#### EXERCISE OBJECTIVE:
Repeat the data below exactly, dropping any pictures it holds.

━━ SOURCE INFORMATION ━━

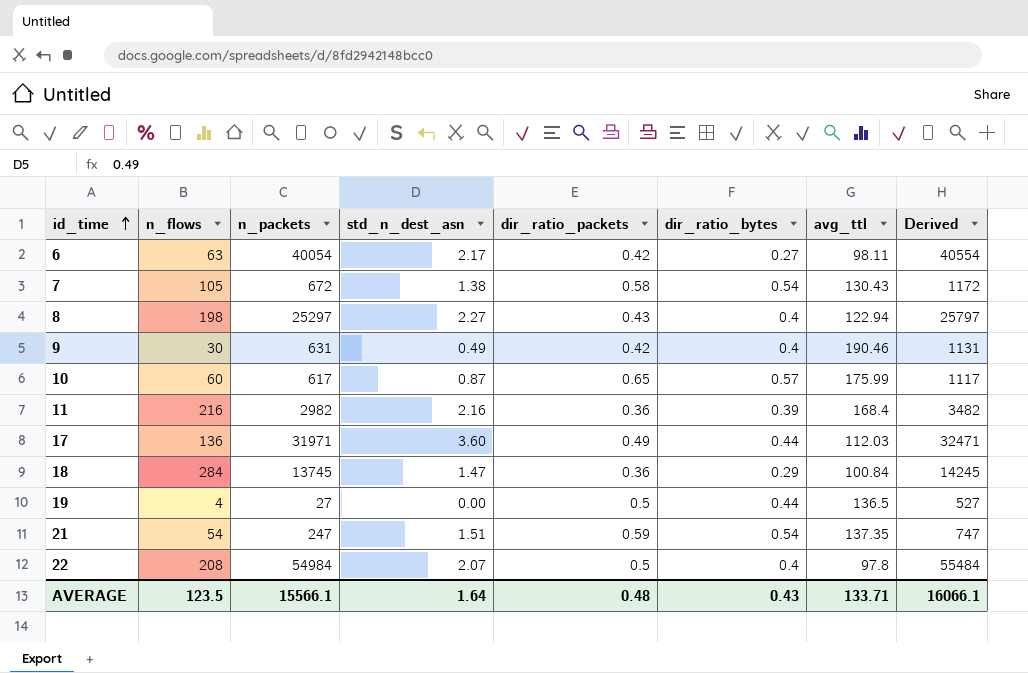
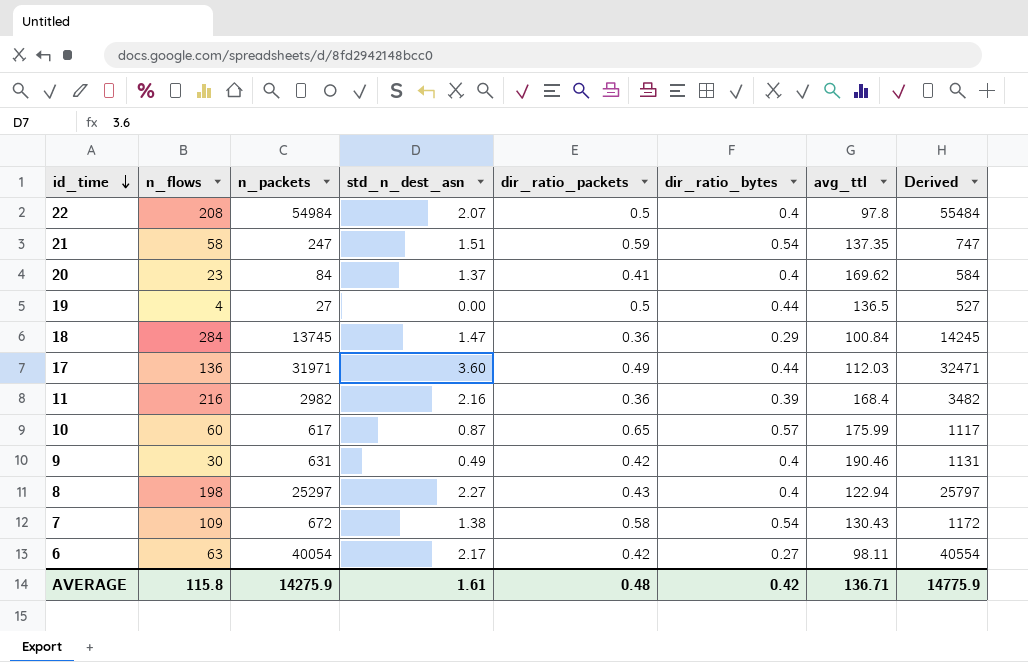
row order: id_time ascending -> id_time descending
21 | n_flows: 54 -> 58
row 20: none -> 23 | 84 | 1.37 | 0.41 | 0.4 | 169.62 | 584
7 | n_flows: 105 -> 109
AVERAGE | n_flows: 123.5 -> 115.8
AVERAGE | n_packets: 15566.1 -> 14275.9
AVERAGE | std_n_dest_asn: 1.64 -> 1.61
AVERAGE | dir_ratio_bytes: 0.43 -> 0.42
AVERAGE | avg_ttl: 133.71 -> 136.71
AVERAGE | Derived: 16066.1 -> 14775.9

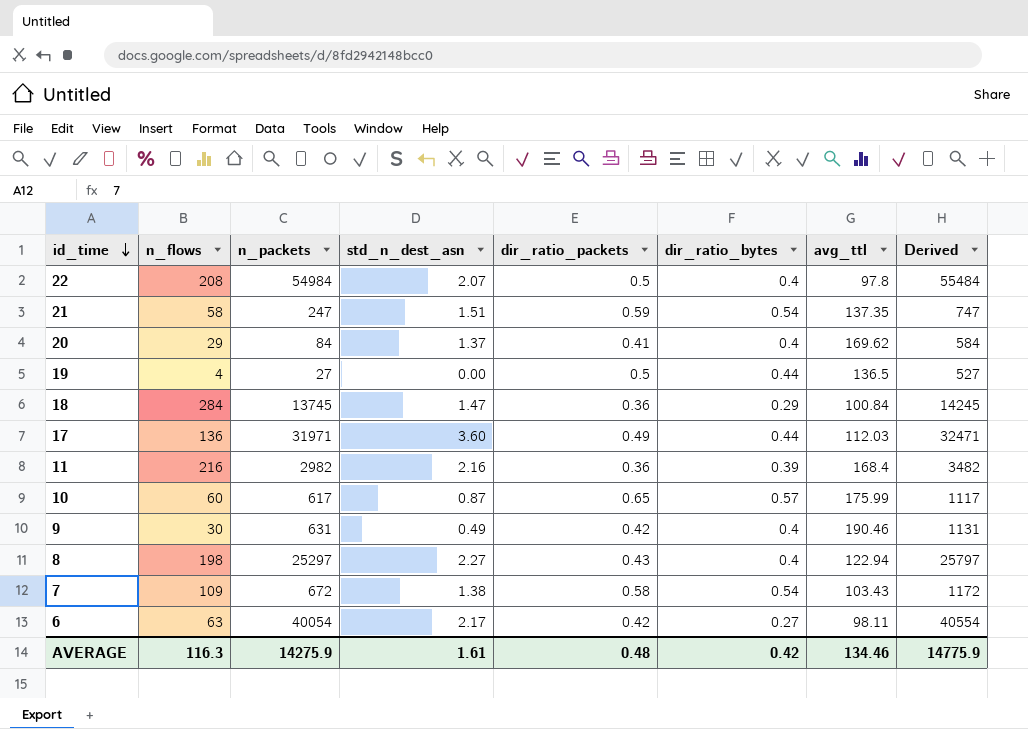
20 | n_flows: 23 -> 29
7 | avg_ttl: 130.43 -> 103.43
AVERAGE | n_flows: 115.8 -> 116.3
AVERAGE | avg_ttl: 136.71 -> 134.46

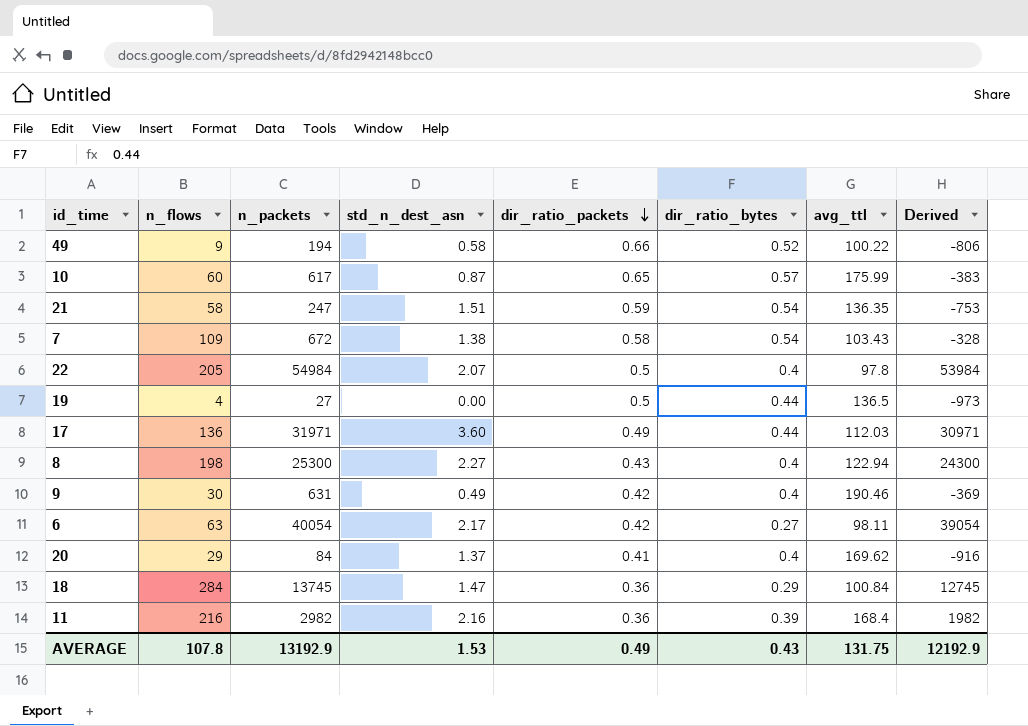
row order: id_time descending -> dir_ratio_packets descending
column Derived | formula: [n_packets] + 500 -> [n_packets] - 1000
row 49: none -> 9 | 194 | 0.58 | 0.66 | 0.52 | 100.22 | -806
21 | avg_ttl: 137.35 -> 136.35
22 | n_flows: 208 -> 205
8 | n_packets: 25297 -> 25300
AVERAGE | n_flows: 116.3 -> 107.8
AVERAGE | n_packets: 14275.9 -> 13192.9
AVERAGE | std_n_dest_asn: 1.61 -> 1.53
AVERAGE | dir_ratio_packets: 0.48 -> 0.49
AVERAGE | dir_ratio_bytes: 0.42 -> 0.43
AVERAGE | avg_ttl: 134.46 -> 131.75
AVERAGE | Derived: 14775.9 -> 12192.9

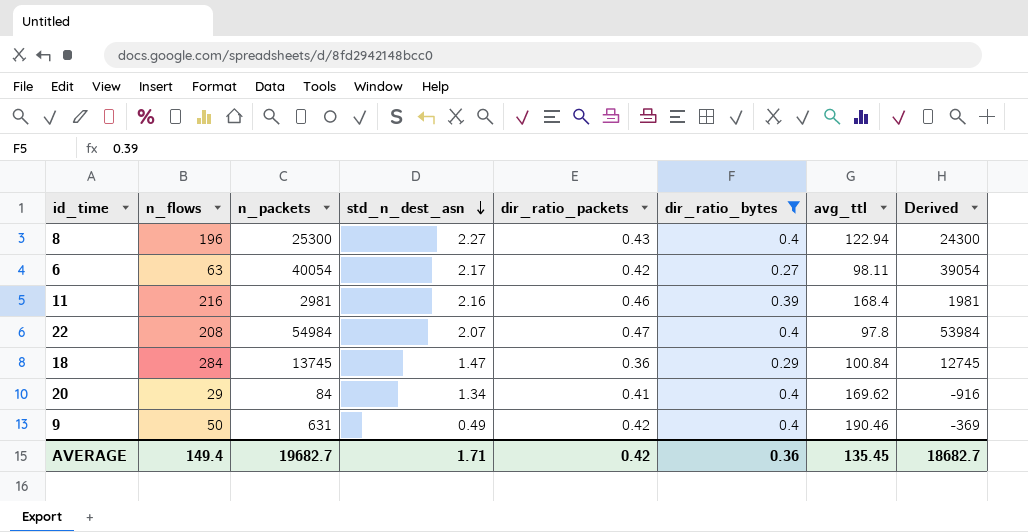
filter: none -> dir_ratio_bytes <= 0.4
row order: dir_ratio_packets descending -> std_n_dest_asn descending
8 | n_flows: 198 -> 196
11 | n_packets: 2982 -> 2981
11 | dir_ratio_packets: 0.36 -> 0.46
11 | Derived: 1982 -> 1981
22 | n_flows: 205 -> 208
22 | dir_ratio_packets: 0.5 -> 0.47
20 | std_n_dest_asn: 1.37 -> 1.34
9 | n_flows: 30 -> 50
AVERAGE | n_flows: 107.8 -> 149.4
AVERAGE | n_packets: 13192.9 -> 19682.7
AVERAGE | std_n_dest_asn: 1.53 -> 1.71
AVERAGE | dir_ratio_packets: 0.49 -> 0.42
AVERAGE | dir_ratio_bytes: 0.43 -> 0.36
AVERAGE | avg_ttl: 131.75 -> 135.45
AVERAGE | Derived: 12192.9 -> 18682.7

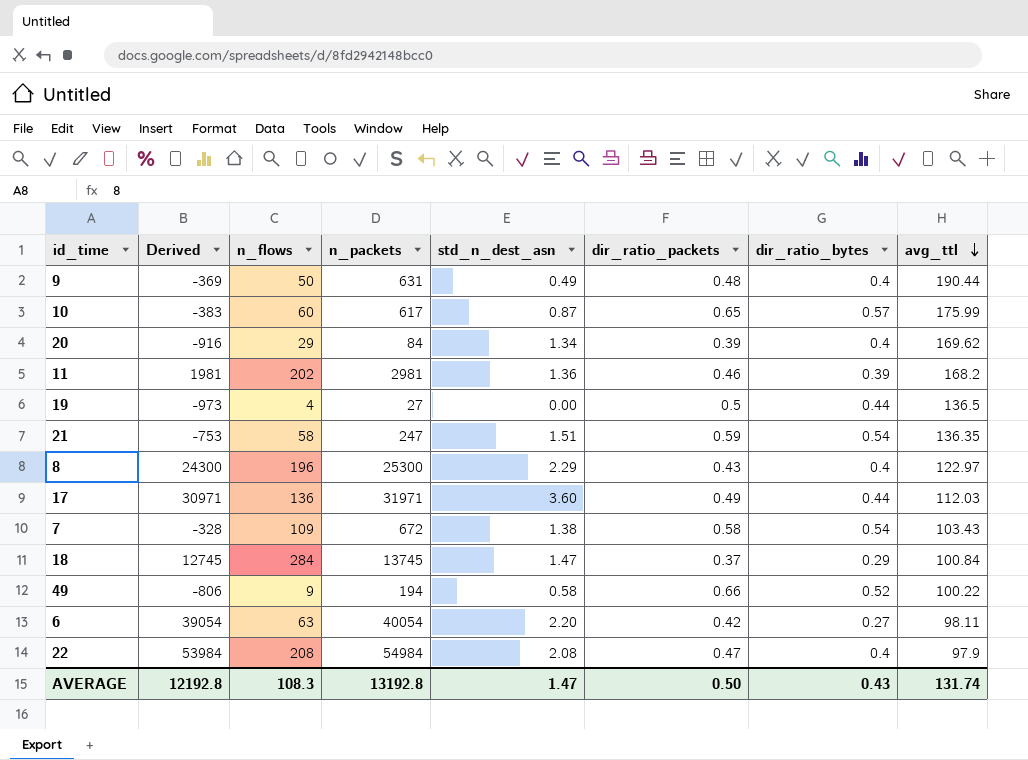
filter: dir_ratio_bytes <= 0.4 -> none
row order: std_n_dest_asn descending -> avg_ttl descending
column Derived | position: 8 -> 2
9 | dir_ratio_packets: 0.42 -> 0.48
9 | avg_ttl: 190.46 -> 190.44
20 | dir_ratio_packets: 0.41 -> 0.39
11 | n_flows: 216 -> 202
11 | std_n_dest_asn: 2.16 -> 1.36
11 | avg_ttl: 168.4 -> 168.2
8 | std_n_dest_asn: 2.27 -> 2.29
8 | avg_ttl: 122.94 -> 122.97
18 | dir_ratio_packets: 0.36 -> 0.37
6 | std_n_dest_asn: 2.17 -> 2.20
22 | std_n_dest_asn: 2.07 -> 2.08
22 | avg_ttl: 97.8 -> 97.9
AVERAGE | Derived: 18682.7 -> 12192.8
AVERAGE | n_flows: 149.4 -> 108.3
AVERAGE | n_packets: 19682.7 -> 13192.8
AVERAGE | std_n_dest_asn: 1.71 -> 1.47
AVERAGE | dir_ratio_packets: 0.42 -> 0.50
AVERAGE | dir_ratio_bytes: 0.36 -> 0.43
AVERAGE | avg_ttl: 135.45 -> 131.74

━━━

#### ANSWER BOX:
row order: id_time ascending -> id_time descending
21 | n_flows: 54 -> 58
row 20: none -> 23 | 84 | 1.37 | 0.41 | 0.4 | 169.62 | 584
7 | n_flows: 105 -> 109
AVERAGE | n_flows: 123.5 -> 115.8
AVERAGE | n_packets: 15566.1 -> 14275.9
AVERAGE | std_n_dest_asn: 1.64 -> 1.61
AVERAGE | dir_ratio_bytes: 0.43 -> 0.42
AVERAGE | avg_ttl: 133.71 -> 136.71
AVERAGE | Derived: 16066.1 -> 14775.9

20 | n_flows: 23 -> 29
7 | avg_ttl: 130.43 -> 103.43
AVERAGE | n_flows: 115.8 -> 116.3
AVERAGE | avg_ttl: 136.71 -> 134.46

row order: id_time descending -> dir_ratio_packets descending
column Derived | formula: [n_packets] + 500 -> [n_packets] - 1000
row 49: none -> 9 | 194 | 0.58 | 0.66 | 0.52 | 100.22 | -806
21 | avg_ttl: 137.35 -> 136.35
22 | n_flows: 208 -> 205
8 | n_packets: 25297 -> 25300
AVERAGE | n_flows: 116.3 -> 107.8
AVERAGE | n_packets: 14275.9 -> 13192.9
AVERAGE | std_n_dest_asn: 1.61 -> 1.53
AVERAGE | dir_ratio_packets: 0.48 -> 0.49
AVERAGE | dir_ratio_bytes: 0.42 -> 0.43
AVERAGE | avg_ttl: 134.46 -> 131.75
AVERAGE | Derived: 14775.9 -> 12192.9

filter: none -> dir_ratio_bytes <= 0.4
row order: dir_ratio_packets descending -> std_n_dest_asn descending
8 | n_flows: 198 -> 196
11 | n_packets: 2982 -> 2981
11 | dir_ratio_packets: 0.36 -> 0.46
11 | Derived: 1982 -> 1981
22 | n_flows: 205 -> 208
22 | dir_ratio_packets: 0.5 -> 0.47
20 | std_n_dest_asn: 1.37 -> 1.34
9 | n_flows: 30 -> 50
AVERAGE | n_flows: 107.8 -> 149.4
AVERAGE | n_packets: 13192.9 -> 19682.7
AVERAGE | std_n_dest_asn: 1.53 -> 1.71
AVERAGE | dir_ratio_packets: 0.49 -> 0.42
AVERAGE | dir_ratio_bytes: 0.43 -> 0.36
AVERAGE | avg_ttl: 131.75 -> 135.45
AVERAGE | Derived: 12192.9 -> 18682.7

filter: dir_ratio_bytes <= 0.4 -> none
row order: std_n_dest_asn descending -> avg_ttl descending
column Derived | position: 8 -> 2
9 | dir_ratio_packets: 0.42 -> 0.48
9 | avg_ttl: 190.46 -> 190.44
20 | dir_ratio_packets: 0.41 -> 0.39
11 | n_flows: 216 -> 202
11 | std_n_dest_asn: 2.16 -> 1.36
11 | avg_ttl: 168.4 -> 168.2
8 | std_n_dest_asn: 2.27 -> 2.29
8 | avg_ttl: 122.94 -> 122.97
18 | dir_ratio_packets: 0.36 -> 0.37
6 | std_n_dest_asn: 2.17 -> 2.20
22 | std_n_dest_asn: 2.07 -> 2.08
22 | avg_ttl: 97.8 -> 97.9
AVERAGE | Derived: 18682.7 -> 12192.8
AVERAGE | n_flows: 149.4 -> 108.3
AVERAGE | n_packets: 19682.7 -> 13192.8
AVERAGE | std_n_dest_asn: 1.71 -> 1.47
AVERAGE | dir_ratio_packets: 0.42 -> 0.50
AVERAGE | dir_ratio_bytes: 0.36 -> 0.43
AVERAGE | avg_ttl: 135.45 -> 131.74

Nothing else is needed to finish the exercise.